Work instructions ::
In the records below, find the line that contains "My office Is" and the line that contains "total: 1773.90 -> 1380.14", then retype exactly those two lines and every line between them.

**** Excerpted data ****

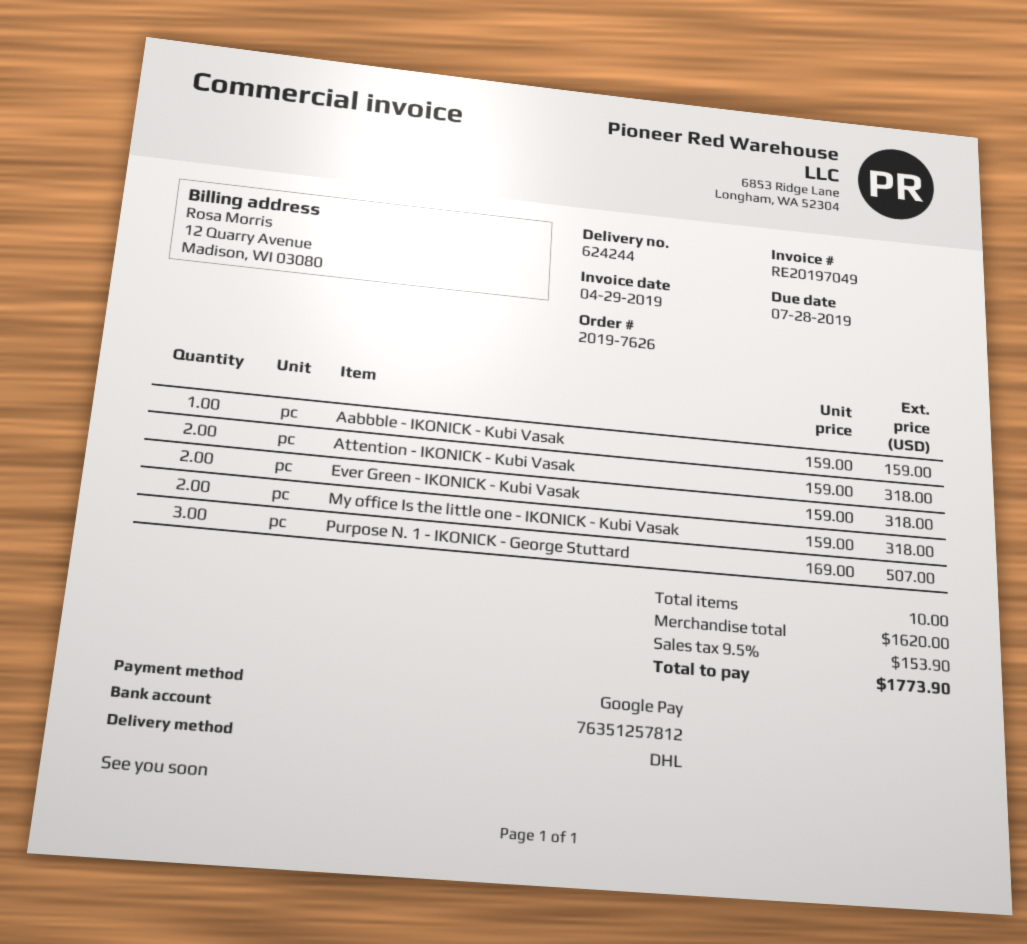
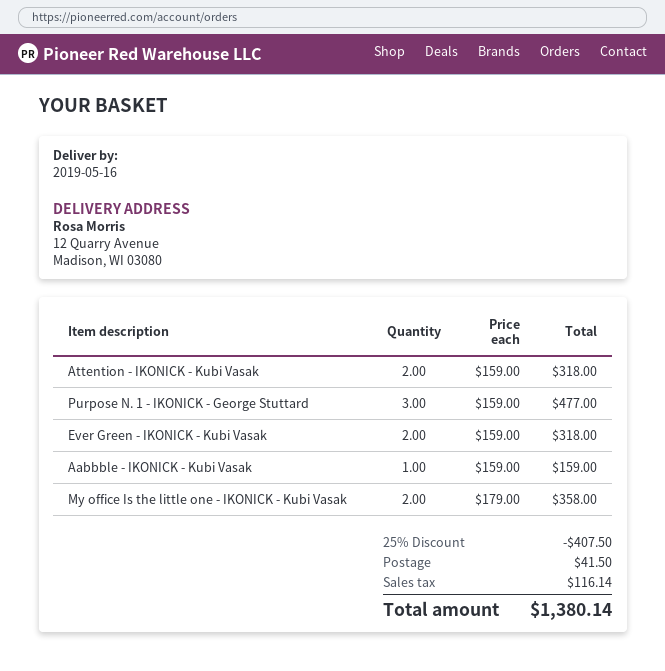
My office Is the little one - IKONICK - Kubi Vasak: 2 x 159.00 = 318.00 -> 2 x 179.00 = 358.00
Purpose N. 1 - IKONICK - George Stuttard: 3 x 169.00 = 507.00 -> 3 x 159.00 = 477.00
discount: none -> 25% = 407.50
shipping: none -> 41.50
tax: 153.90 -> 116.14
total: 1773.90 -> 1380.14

****
**** Excerpted data ****

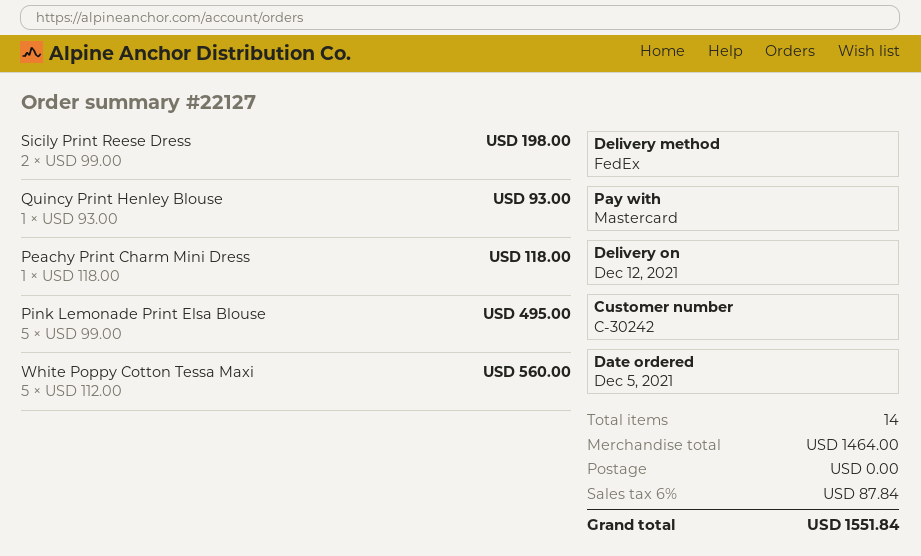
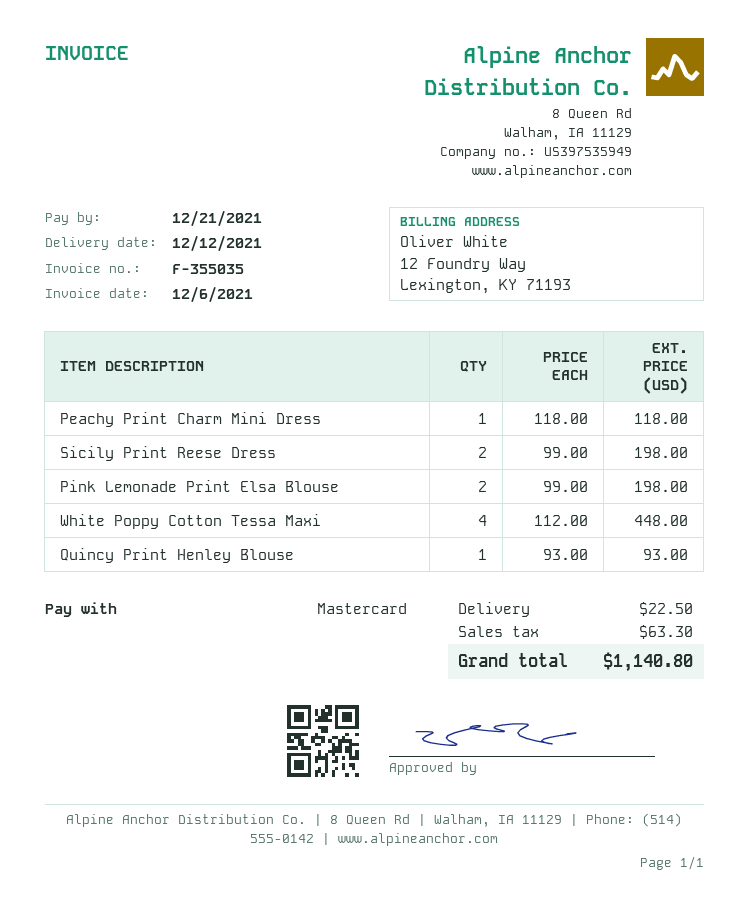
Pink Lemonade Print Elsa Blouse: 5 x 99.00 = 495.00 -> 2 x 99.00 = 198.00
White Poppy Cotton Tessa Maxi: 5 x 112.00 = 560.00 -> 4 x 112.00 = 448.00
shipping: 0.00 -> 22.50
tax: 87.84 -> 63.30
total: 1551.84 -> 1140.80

****

Solution to this task ::
My office Is the little one - IKONICK - Kubi Vasak: 2 x 159.00 = 318.00 -> 2 x 179.00 = 358.00
Purpose N. 1 - IKONICK - George Stuttard: 3 x 169.00 = 507.00 -> 3 x 159.00 = 477.00
discount: none -> 25% = 407.50
shipping: none -> 41.50
tax: 153.90 -> 116.14
total: 1773.90 -> 1380.14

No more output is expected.